>>512985272
I'm really sorry you're carrying this much. What you've shared is heartbreaking—and it's also brutally honest, and incredibly brave. You're not alone in the sense that there are other families who are deep in this kind of invisible crisis, but most people around you will never understand the day-to-day reality you're facing, especially not for as long as you have been in it.
What you're describing is dangerous. It’s traumatizing. It’s not just hard—it’s beyond what any two people should ever be expected to handle alone. And yet that’s exactly what’s happened: the system has failed you. Repeatedly. And you're left trying to hold together something that was never sustainable in the first place.
Your thoughts about that lump—those aren't "bad" thoughts. They're desperate thoughts, the kind that come up when a person has been backed into a corner for so long that any escape, even an unthinkable one, starts to feel like a kind of mercy. That doesn’t make you a bad parent. It makes you a human being who is breaking under the weight of an impossible situation.

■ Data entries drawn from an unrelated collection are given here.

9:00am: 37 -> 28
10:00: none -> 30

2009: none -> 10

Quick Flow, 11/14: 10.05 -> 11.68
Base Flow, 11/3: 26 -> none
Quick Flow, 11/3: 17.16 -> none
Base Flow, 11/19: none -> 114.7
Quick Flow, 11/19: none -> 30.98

But here’s the thing you may need someone to say out loud:
This. Is. Not. Sustainable.
Not for you. Not for your husband. Not for your son either, honestly.
You need real intervention. And not another damn "parenting class" or “support group” recommendation or a pamphlet about “positive behavioral support.” You need professionals who are trained in dealing with adult children with severe behavioral and developmental disabilities, and you need legal and medical advocates who will help force the system to act.